OCI Runtime Support
Overview
The Open Containers Initiative is an independent organization whose mandate is to develop open standards relating to containerization. There are three OCI specifications covering the OCI container image format, distribution methods for containers, and the behaviour of compliant container runtimes.
The OCI specifications inherited from the historic behaviour of Docker, and have been refined over time. The majority of container runtimes and tools, which work with containers on Linux, follow the OCI standards.
SingularityCE was initially developed to address difficulties with using Docker in shared HPC compute environments. Because of the ways these issues were addressed, it is not an OCI runtime in its default mode. However, over time, SingularityCE has continuously improved compatibility with OCI standards so that the majority of OCI container images can be run using it. Work has also been carried out to ensure that SingularityCE fits into workflows involving other tools from the OCI ecosystem.
Commands and features of SingularityCE that provide OCI compatibility, or direct support, are discussed in three areas of this guide:
In the Support for Docker page, limitations, compatibility options, and best practices for running OCI / Docker containers with SingularityCE’s default runtime are explored.
In the OCI Mode section, the experimental OCI runtime (
--oci
), which runs OCI / Docker containers in their native format is introduced.In the OCI Command Group section, the
singularity oci
commands, which provides a low-level means to run SingularityCE SIF containers with a command line that matches other OCI runtimes, are documented.
OCI Spec Support
OCI Image Spec - SingularityCE can convert container images that satisfy the
OCI Image Specification into its own SIF format, or a simple sandbox directory.
Most of the configuration that a container image can specify is supported by the
SingularityCE runtime, but there are some limitations, and workarounds required for certain container
images. From 3.11, the experimental --oci
mode can run containers OCI
container images directly, to improve compatibility further.

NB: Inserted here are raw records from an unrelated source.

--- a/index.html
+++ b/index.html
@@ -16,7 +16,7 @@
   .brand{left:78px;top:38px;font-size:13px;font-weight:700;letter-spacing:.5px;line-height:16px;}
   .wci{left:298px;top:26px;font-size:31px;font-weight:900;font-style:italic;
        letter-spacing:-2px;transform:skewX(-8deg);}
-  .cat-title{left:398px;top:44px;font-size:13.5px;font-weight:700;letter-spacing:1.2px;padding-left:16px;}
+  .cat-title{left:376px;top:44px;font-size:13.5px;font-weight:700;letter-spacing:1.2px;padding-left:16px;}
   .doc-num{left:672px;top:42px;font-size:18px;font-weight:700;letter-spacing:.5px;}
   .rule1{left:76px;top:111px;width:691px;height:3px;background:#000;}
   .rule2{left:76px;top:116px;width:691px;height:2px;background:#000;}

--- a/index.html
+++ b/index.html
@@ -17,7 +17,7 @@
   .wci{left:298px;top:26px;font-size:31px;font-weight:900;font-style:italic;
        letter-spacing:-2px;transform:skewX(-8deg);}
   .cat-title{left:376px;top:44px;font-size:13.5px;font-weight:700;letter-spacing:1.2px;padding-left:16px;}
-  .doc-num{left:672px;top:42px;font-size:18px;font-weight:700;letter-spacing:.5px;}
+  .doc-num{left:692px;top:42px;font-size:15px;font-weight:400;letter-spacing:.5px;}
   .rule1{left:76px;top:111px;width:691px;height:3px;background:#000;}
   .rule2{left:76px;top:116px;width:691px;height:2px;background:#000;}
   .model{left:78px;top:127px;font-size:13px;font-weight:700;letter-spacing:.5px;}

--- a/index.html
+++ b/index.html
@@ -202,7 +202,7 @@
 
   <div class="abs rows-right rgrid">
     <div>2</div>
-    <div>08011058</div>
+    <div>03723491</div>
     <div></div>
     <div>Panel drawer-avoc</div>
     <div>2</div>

OCI Distribution Spec - SingularityCE is able to pull images from registries that satisfy the OCI Distribution Specification. Images can be pushed to registries that permit arbitrary content types, using ORAS.

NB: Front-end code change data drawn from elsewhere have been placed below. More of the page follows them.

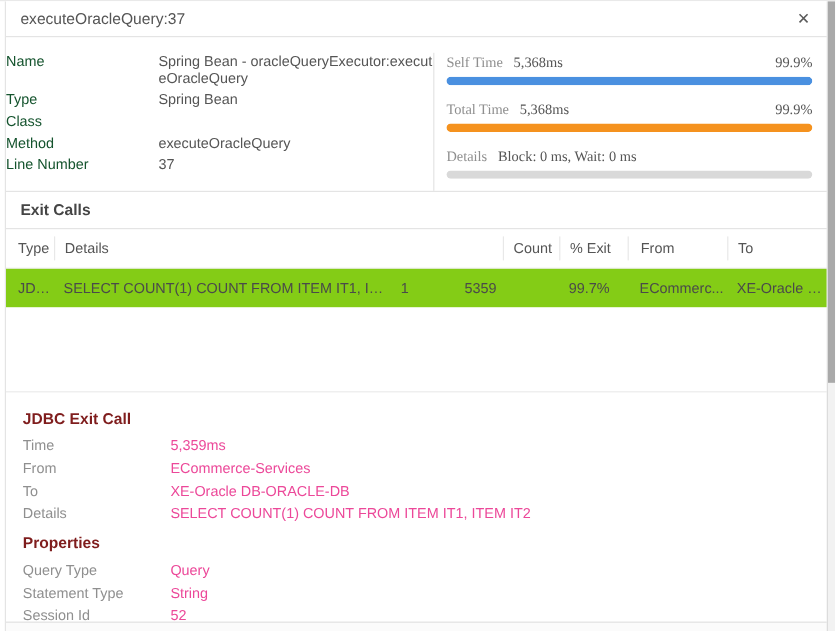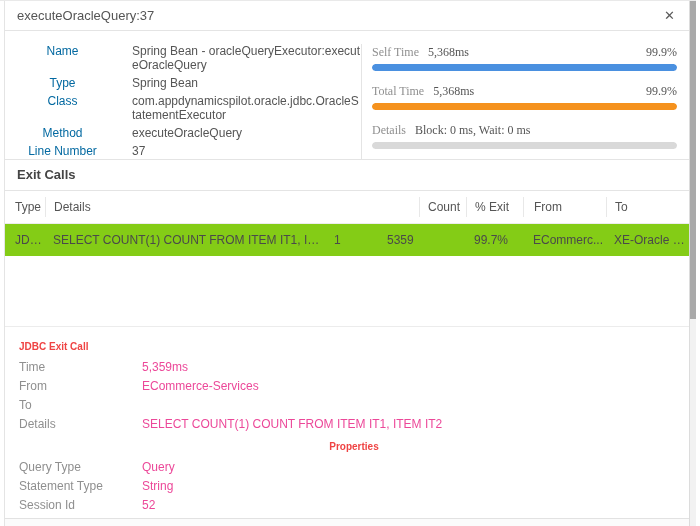--- a/index.html
+++ b/index.html
@@ -18,7 +18,7 @@
     border-bottom:1px solid #e4e4e4;padding-top:13px;}
   .info-panel{width:357px;box-sizing:border-box;border-right:1px solid #e4e4e4;}
   .frow{display:flex;font-size:12px;line-height:14px;margin-bottom:4px;}
-  .flabel{width:115px;text-align:center;color:#0369a1;flex-shrink:0;}
+  .flabel{width:115px;text-align:left;color:#14532d;flex-shrink:0;}
   .fvalue{margin-left:12px;width:238px;color:#555;word-break:break-all;}
   .metrics-panel{flex:1;padding:1px 12px 0 10px;}
   .metric{margin-bottom:13px;}

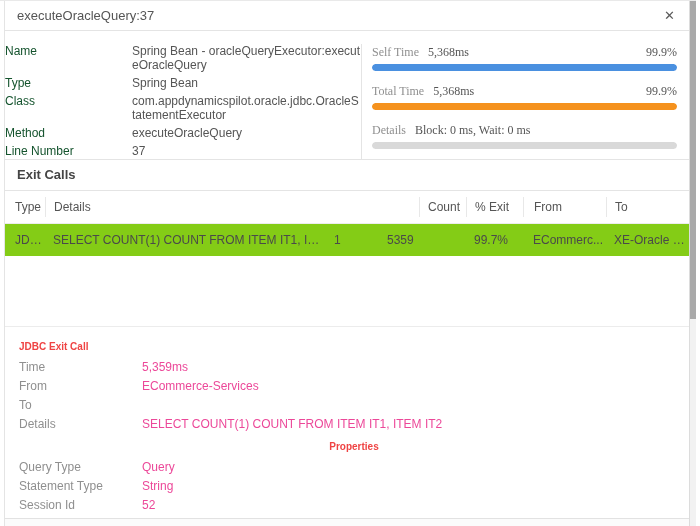--- a/index.html
+++ b/index.html
@@ -83,7 +83,6 @@
         </div>
         <div class="frow">
           <span class="flabel">Class</span>
-          <span class="fvalue">com.appdynamicspilot.oracle.jdbc.OracleStatementExecutor</span>
         </div>
         <div class="frow">
           <span class="flabel">Method</span>

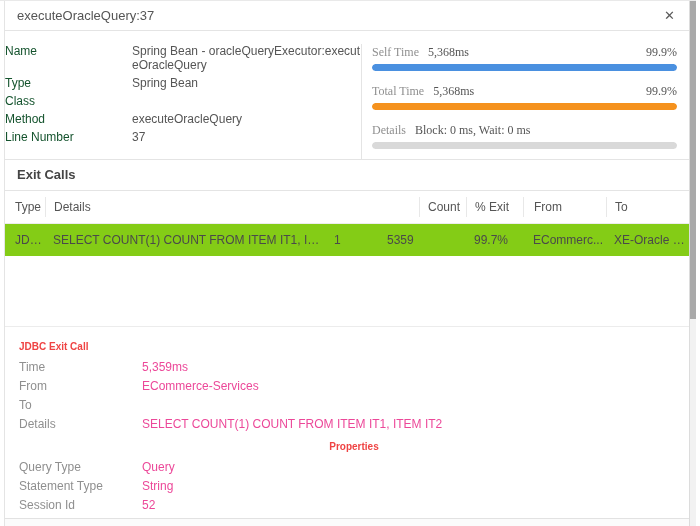--- a/index.html
+++ b/index.html
@@ -47,7 +47,7 @@
   .tbody-empty{height:70px;border-bottom:1px solid #ececec;}
   
   .detail{padding:14px 0 0 14px;}
-  .dhead{font-size:10px;font-weight:bold;color:#ef4444;margin-bottom:8px;}
+  .dhead{font-size:13px;font-weight:bold;color:#7f1d1d;margin-bottom:8px;}
   .dhead.props{margin-top:9px;text-align:center;}
   .drow{display:flex;font-size:12px;line-height:15px;margin-bottom:4px;}
   .dlabel{width:101px;text-align:left;color:#8f8f8f;flex-shrink:0;}

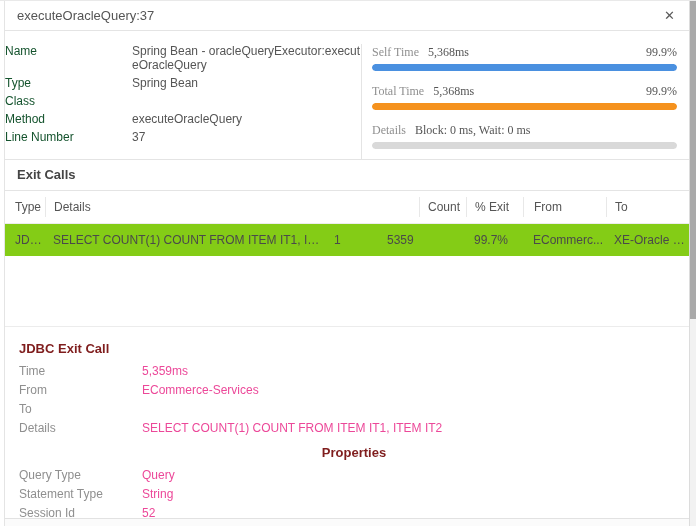--- a/index.html
+++ b/index.html
@@ -163,6 +163,7 @@
       </div>
       <div class="drow">
         <span class="dlabel">To</span>
+        <span class="dvalue">XE-Oracle DB-ORACLE-DB</span>
       </div>
       <div class="drow">
         <span class="dlabel">Details</span>

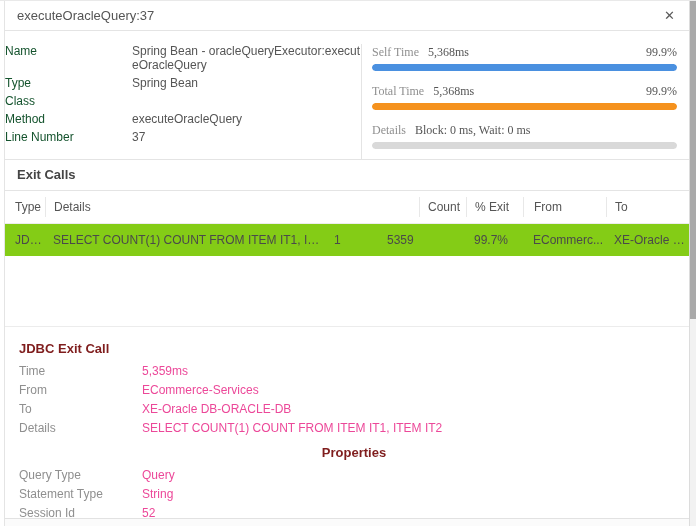--- a/index.html
+++ b/index.html
@@ -48,7 +48,7 @@
   
   .detail{padding:14px 0 0 14px;}
   .dhead{font-size:13px;font-weight:bold;color:#7f1d1d;margin-bottom:8px;}
-  .dhead.props{margin-top:9px;text-align:center;}
+  .dhead.props{margin-top:9px;}
   .drow{display:flex;font-size:12px;line-height:15px;margin-bottom:4px;}
   .dlabel{width:101px;text-align:left;color:#8f8f8f;flex-shrink:0;}
   .dvalue{margin-left:22px;color:#ec4899;}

OCI Runtime Spec - By default, SingularityCE does not follow the OCI Runtime
Specification closely. Instead, it uses its own runtime that is better matched
to the requirements and limitations of multi-user shared compute environments.
From 3.11, the experimental --oci
mode can run containers using a true
OCI runtime.
OCI Runtime CLI - The singularity oci
commands were added to provide a
mode of operation in which SingularityCE does implement the OCI runtime
specification and container lifecycle. These commands are primarily of interest
to tooling that might use SingularityCE as a container runtime, rather than end
users. End users will general use the --oci
mode with run / shell /
exec
.
Future Development
As newer Linux kernels and system software reach production environments, many of the limitations that required SingularityCE to operate quite differently from OCI runtimes are becoming less-applicable. From 3.11, SingularityCE development will focus strongly on greater OCI compliance for typical usage, while maintaining the same ease-of-use and application focus.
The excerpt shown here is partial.